In situ determination of surface relaxivities for unconsolidated sediments

Abstract

NMR relaxometry has developed into a method for rapid pore-size determination of natural porous media. Nevertheless, it is prone to uncertainties because of unknown surface relaxivities which depend mainly on the chemical composition of the pore walls as well as on the interfacial dynamics of the pore fluid. The classical approach for the determination of surface relaxivities is the scaling of NMR relaxation times by surface to volume ratios measured by gas adsorption or mercury intrusion. However, it is preferable that a method for the determination of average pore sizes uses the same substance, water, as probe molecule for both relaxometry and surface to volume measurements. One should also ensure that in both experiments the dynamics of the probe molecule takes place on similar length scales, which are in the order of some microns. Therefore, we employed NMR diffusion measurements with different observation times using bipolar pulsed field gradients and applied them to unconsolidated sediments (two purified sands, two natural sands, and one soil).

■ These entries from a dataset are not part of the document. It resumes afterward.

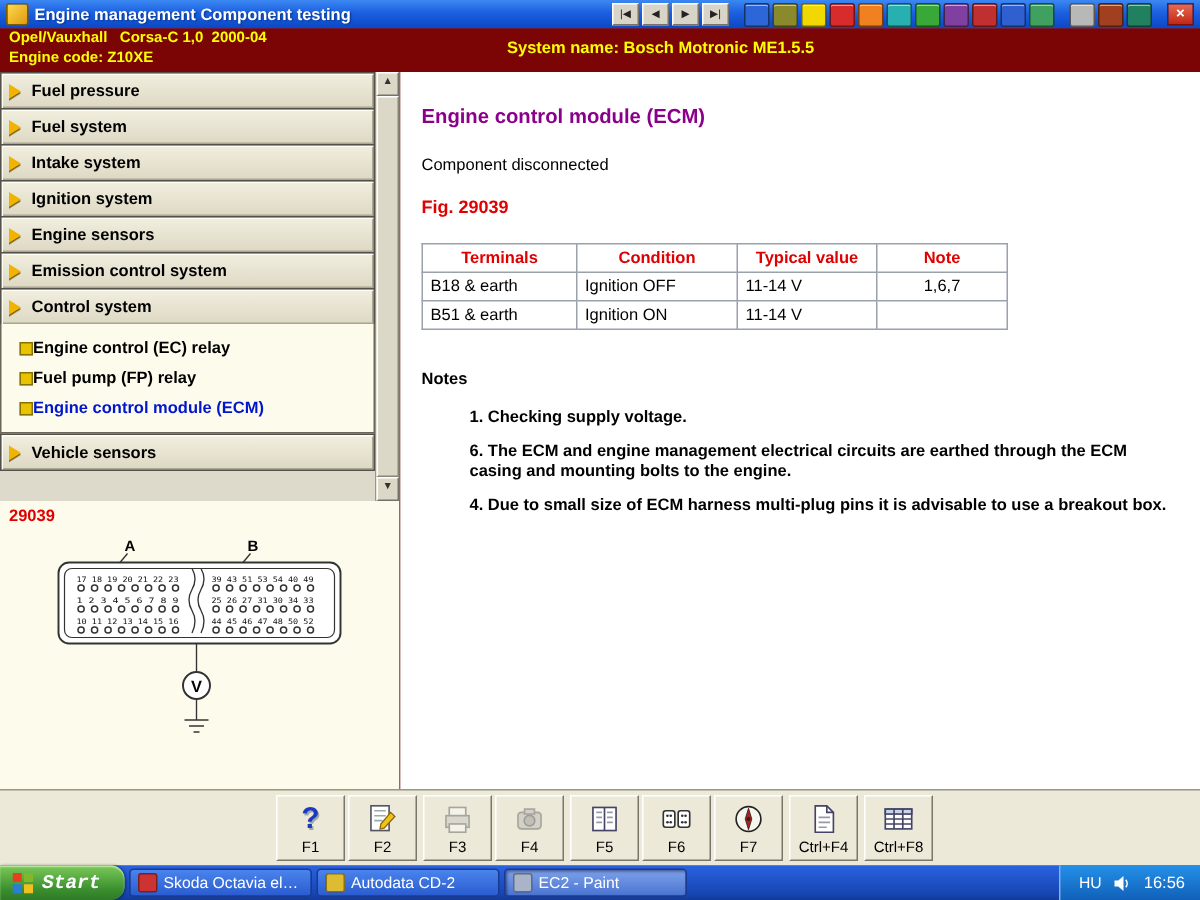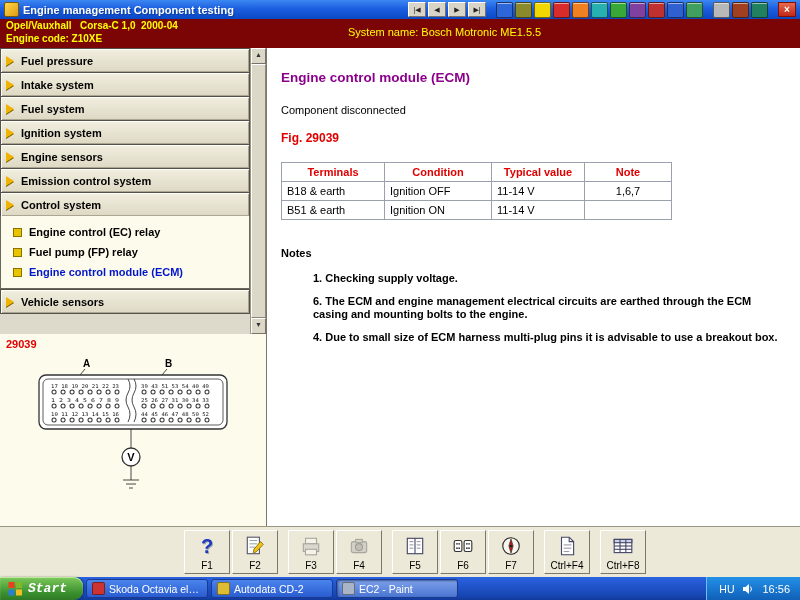"System name: Bosch Motronic ME1.5.5" .sysname { font-weight: normal -> bold; left: 348px -> 338px }
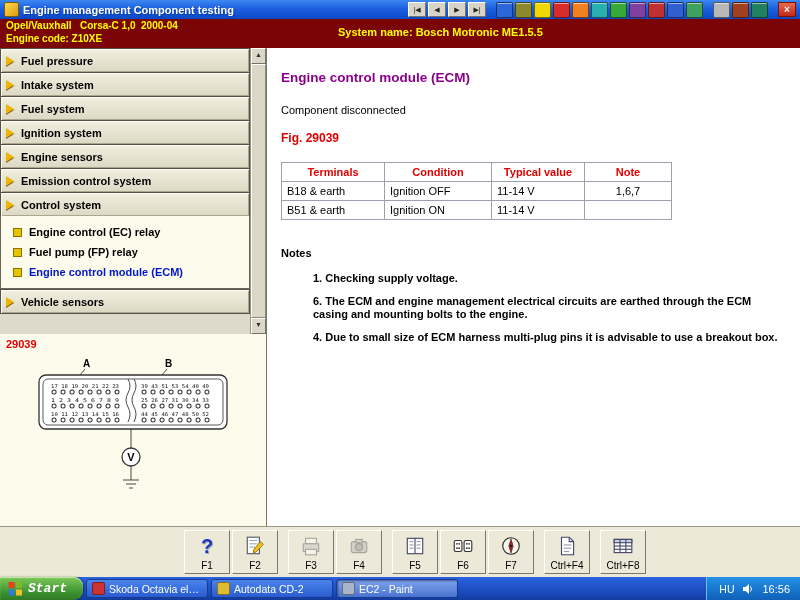"Intake system" div.menu-item { order: before "Fuel system" -> after "Fuel system" }
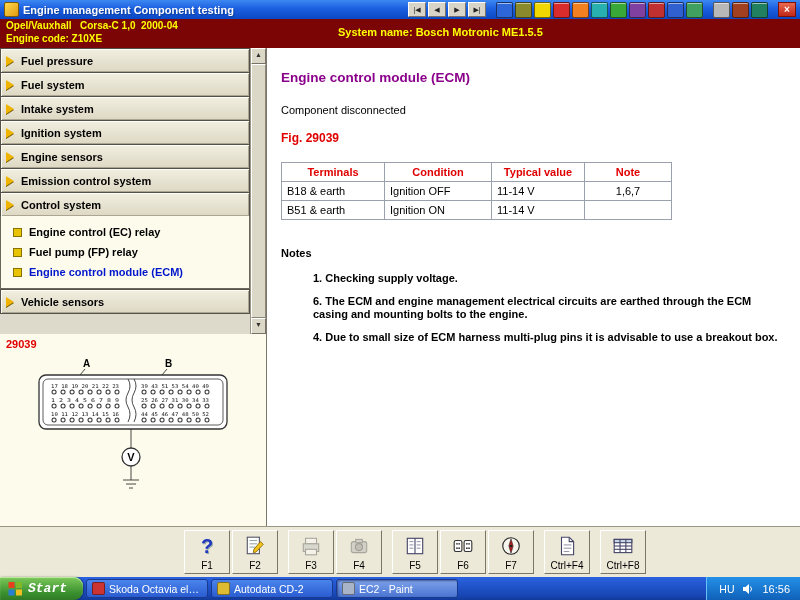"Engine control (EC) relay" .sub-item { gap: 7px -> none }
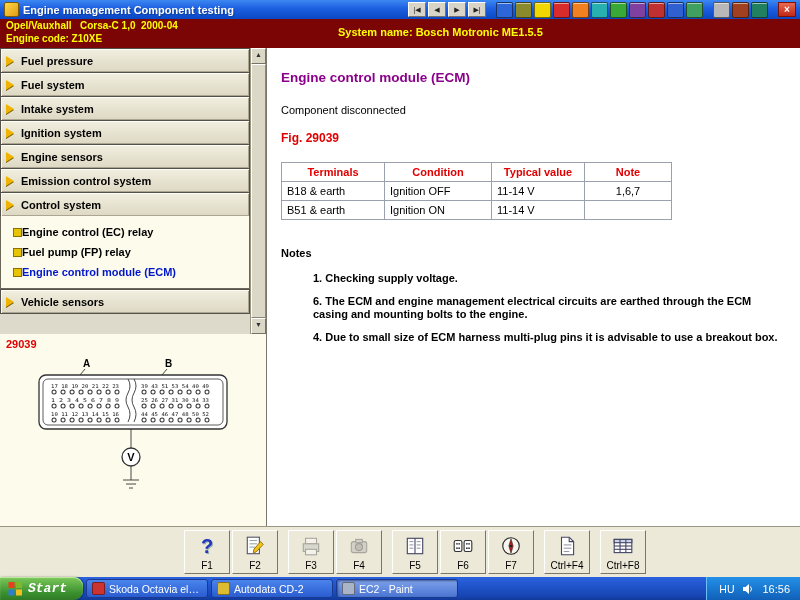"F3" .gap { margin-left: 8px -> 2px }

The evaluation by Mitra's short-time model for diffusion in restricted environments yielded information about the surface to volume ratios which is independent of relaxation mechanisms. We point out that methods based on NMR diffusometry yield pore dimensions and surface relaxivities consistent with a pore space as sampled by native pore fluids via the diffusion process. This opens a way to calibrate NMR relaxation measurements with other NMR techniques, providing information about the pore-size distribution of natural porous media directly from relaxometry.